She lay exactly as she had been found, with clenched hands and shoeless feet, clad in a plain dress of serge, partly torn and eaten away. Round her shoulders were the remains of a valuable shawl, firmly secured by a large common shawl pin. Her head was bare, and the loose, fair hair, tangled and twisted in moist knots, hung around the disfigured lineaments of a skeletonian face. So horrible was this face, so unrecognisable in its lost humanity, that Sutherland almost swooned as he looked upon it. Alas, what likeness of living flesh and blood could he discover there?
‘She must have been drifting up and down for weeks,’ said the sergeant with professional stolidity; ‘and I suppose last night’s high tide brought her up this way, and carried her into the shallows. There isn’t much remaining of the poor creature except clothes, sir; and her own father could scarcely know her. Seems to have been a fine woman, and quite young, though it’s hard to tell even that.’

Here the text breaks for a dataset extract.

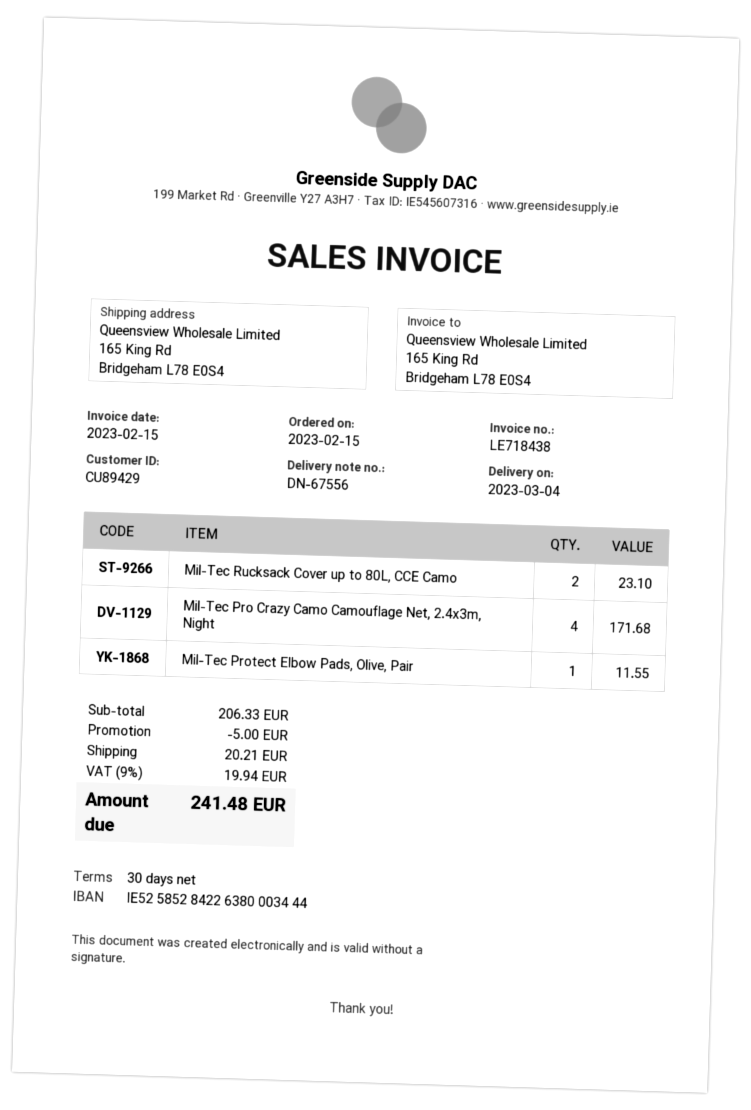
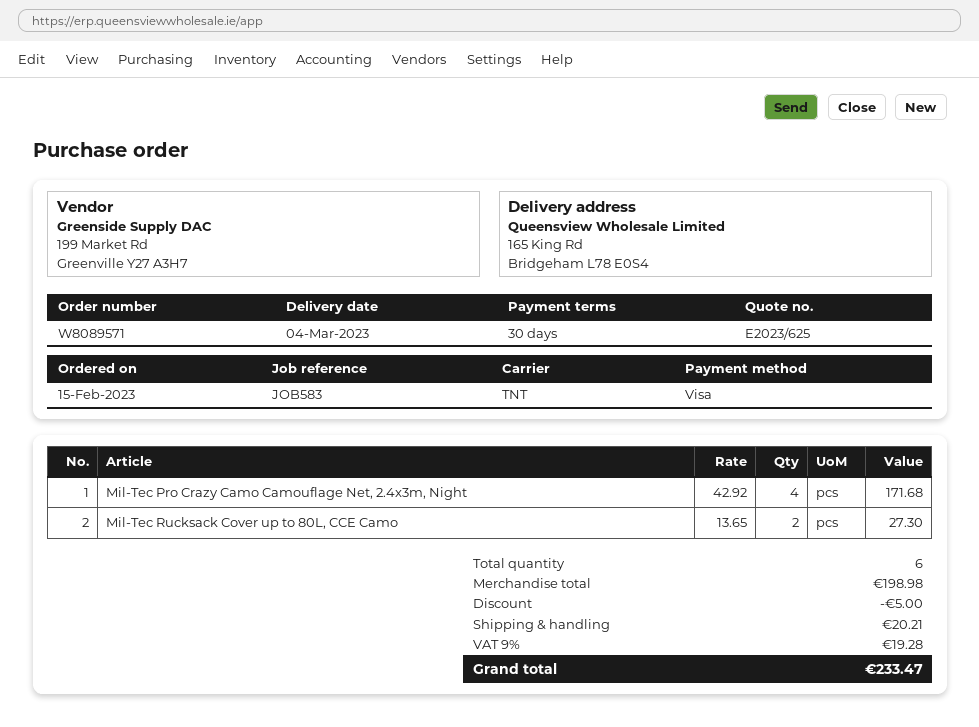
Mil-Tec Rucksack Cover up to 80L, CCE Camo: 2 for 23.10 -> 2 for 27.30
Mil-Tec Protect Elbow Pads, Olive, Pair: 1 for 11.55 -> none
subtotal: 206.33 -> 198.98
tax: 9% = 19.94 -> 9% = 19.28
total: 241.48 -> 233.47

There’s a ring on her finger,’ cried Sutherland—‘a wedding-ring?’
‘Yes,’ returned the sergeant, ‘and I understand the missing lady was married. But I shouldn’t go too much by that, sir. Most of the unfortunates who make a hole in the water wear wedding-rings. But these bracelets now, there’s no mistaking them. Just look, sir.’
As he spoke, the sergeant took from a slab at the corpse’s side one or two elegant bracelets, greatly tarnished by the water, but of solid gold.
‘We took them off and had them cleaned for identification; they were in a shocking state, sir, and had worked right into the bone.’
Sutherland took the bracelet, and uttered a horrified exclamation, as he deciphered, cut clearly on the solid surface, these words—
To Dear Madeline.
A birthday gift from her sister,
—Margaret Forster.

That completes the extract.